Ces notions d’individualisme et de bien commun sont peut-être encore trop générales pour nous aider à penser la France. Elles se posent aussi bien partout dans le monde. Et puis elles passent à côté de ce qui constitue la vraie question de notre époque, qui n’apparaît même plus comme une époque, mais comme un délai, pour reprendre les mots de Günther Anders. Nous vivons désormais dans l’horizon de l’extinction de l’espèce. Dans cet horizon, toute héroïcité semble exclue : le héros pose des exploits qui peuvent être chantés dans l’avenir, mais s’il n’y a plus d’avenir, s’il n’y a qu’un futur sans Français, sans humanité, seulement avec des califes et des cyborgs, à quoi bon ? Voilà pourquoi nous voyons apparaître en réaction, d’un côté, un pseudo-héroïsme impatient et autodestructeur, celui des attentats-suicides ; de l’autre, un consumérisme où les nouveautés cherchent à nous étourdir et vont nous étouffer de plus en plus dans nos déchets. Ce qui nous manque avant tout, c’est le souffle d’une espérance qui ne peut plus se contenter des espoirs de substitution du progressisme. Voilà pourquoi le religieux ne pourra que revenir dans l’espace public. Et s’il ne revient pas sous la forme d’une foi qui assume la raison, d’une grâce qui guérit la nature, d’un esprit qui épouse la chair, comme dans la tradition juive et chrétienne, et plus spécialement dans la théologie catholique, alors il reviendra sous une forme fidéiste et fanatisée.
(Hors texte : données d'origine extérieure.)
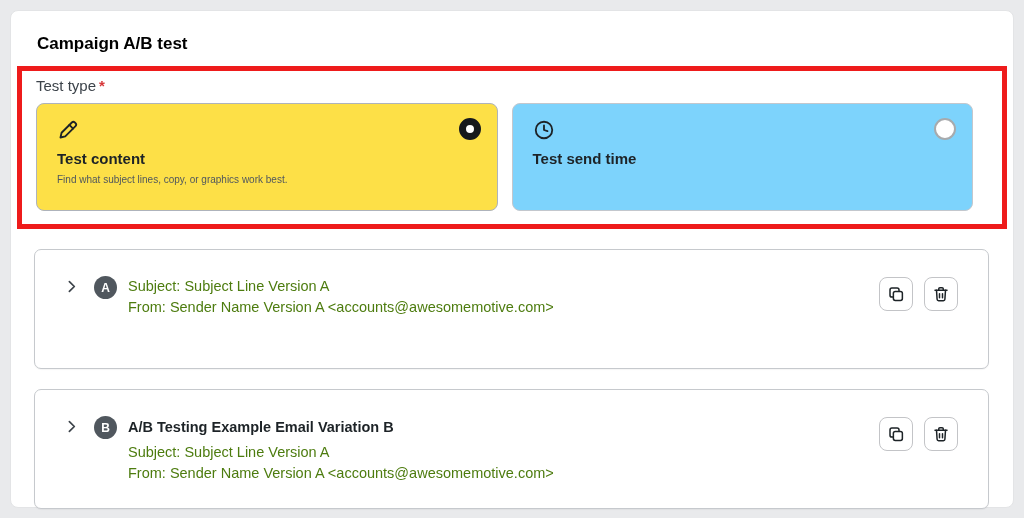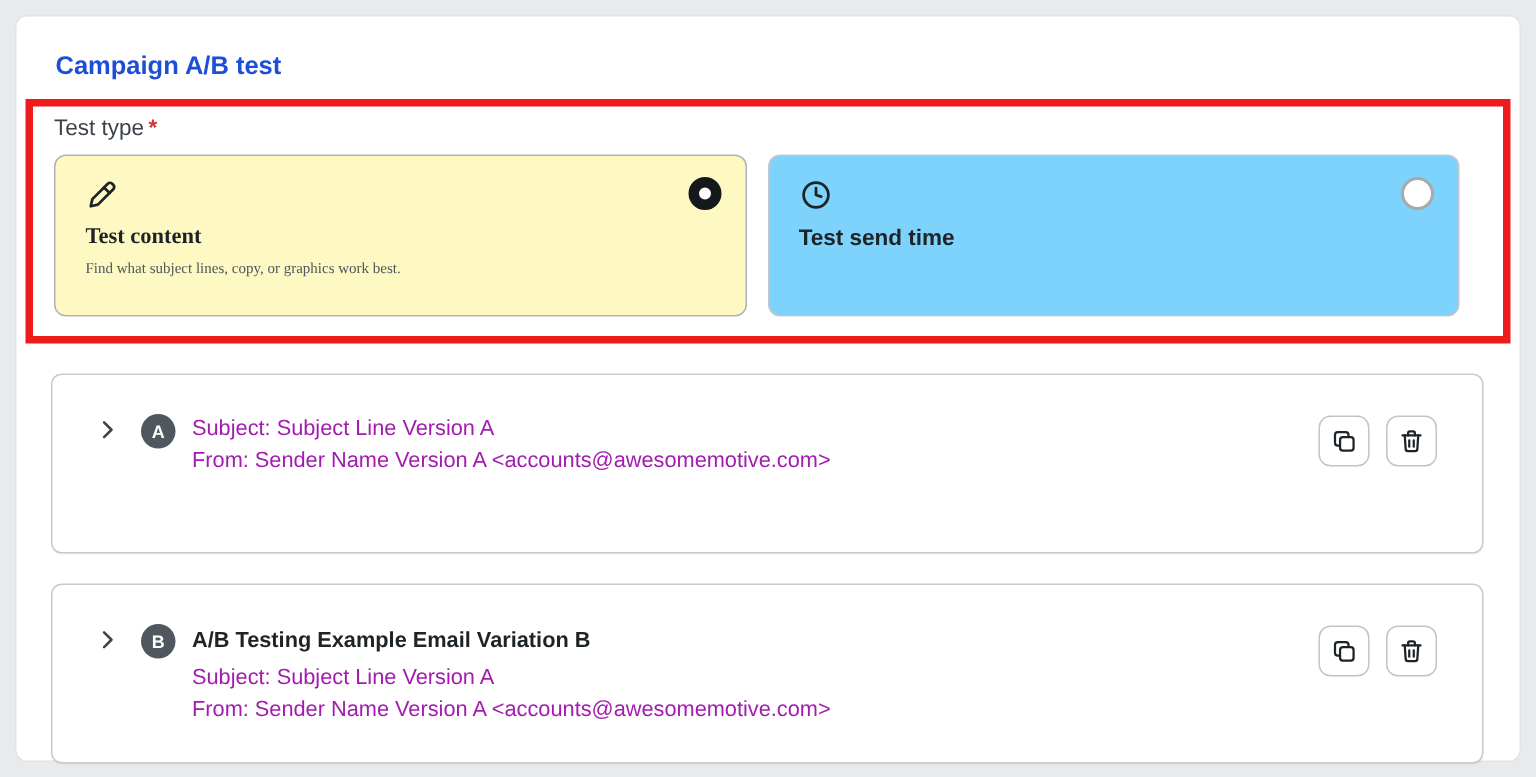--- a/index.html
+++ b/index.html
@@ -13,21 +13,21 @@
   .panel {
     position: absolute;
     left: 10px; top: 10px; right: 10px; bottom: 10px;
     background: #ffffff;
     border: 1px solid #e3e4e6;
     border-radius: 8px;
   }
   .page-title {
     font-size: 17px;
     font-weight: 700;
-    color: #1d4ed8;
+    color: #000000;
     margin: 23px 26px 12px 26px;
   }
   
   .highlight-box {
     margin: 0 6px;
     border: 5px solid #ee1b1b;
     padding: 6px 29px 13px 14px;
   }
   .field-label {
     font-size: 15px;
@@ -41,23 +41,22 @@
     flex: 1 1 0;
     position: relative;
     border: 1px solid #c3c7cd;
     border-radius: 8px;
     background: #7dd3fc;
     padding: 15px 16px 16px 20px;
     height: 108px;
     cursor: pointer;
   }
   .option-card.selected {
-    background: #fef9c3;
+    background: #fde047;
     border-color: #aeb3bb;
-    font-family: Liberation Serif, serif;
   }
   .option-icon { color: #1d2327; display: block; margin-bottom: 9px; }
   .option-title { font-size: 15px; font-weight: 700; color: #1d2327; margin-bottom: 7px; }
   .option-desc { font-size: 10px; color: #50575e; }
   .radio {
     position: absolute;
     top: 14px; right: 16px;
     width: 22px; height: 22px;
     border-radius: 50%;
     background: #ffffff;
@@ -88,21 +87,21 @@
     width: 23px; height: 23px;
     border-radius: 50%;
     background: #50575e;
     color: #ffffff;
     font-size: 12px; font-weight: 700;
     display: flex; align-items: center; justify-content: center;
     margin: 0 11px 0 0;
   }
   .var-text { flex: 1 1 auto; min-width: 0; }
   .var-title { font-size: 14.5px; font-weight: 700; color: #1d2327; margin: 3px 0 7px 0; }
-  .var-meta { font-size: 14.5px; color: #a21caf; line-height: 21px; }
+  .var-meta { font-size: 14.5px; color: #4d7c0f; line-height: 21px; }
   .var-actions { display: flex; gap: 11px; margin-top: 1px; }
   .icon-btn {
     width: 34px; height: 34px;
     border: 1px solid #c3c4c7;
     border-radius: 8px;
     background: #ffffff;
     color: #1d2327;
     display: flex; align-items: center; justify-content: center;
     cursor: pointer;
     padding: 0;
L'Education nationale qui devrait être l'une des sources d'une vision commune pour l'ensemble des Français n'est-elle pas, au contraire, l'une des principales sources de la perte de sens collectif ?

Je vois une certaine continuité entre l’école de la IIIe République et celle d’aujourd’hui, même si on y a remplacé Racine par Fred Vargas (que j’aime bien, par ailleurs). En ayant voulu promouvoir un sens collectif abstrait, désincarné, celui du jacobinisme, l’école de la IIIe République a préparé la disparition contemporaine du sens collectif, qui ne se retrouve guère qu’à l’occasion des championnats de football. C’est qu’un sens qui n’est pas sensible perd peu à peu de sa force pour un animal rationnel (qui n’est pas un ange). On peut dauber tant qu’on veut sur l’Éducation Nationale, la rêver plus nationale et moins éducatrice qu’instructrice, reste à savoir si une telle délégation éducative à un organisme d’État est en elle-même légitime. Je crois que l’on s’élève au plan national à travers des corps intermédiaires, en passant par les familles, les quartiers, les villages, les corporations, les régions… C’est comme cela que l’on accède à un universel concret et à un sens sensible. C’est comme cela que les pères peuvent supplanter les experts. En économie, cela s’appelle le distributisme, Dans la doctrine sociale de l’Église, cela s’appelle la subsidiarité. Chacun sait, de toute façon, que l’avenir est aux écoles libres, surtout celles qui se développent à l’ombre d’un clocher, entre une ferme et un champ. Ou bien il n’y aura plus d’école, mais des entreprises de pose d’implants et de reprogrammation.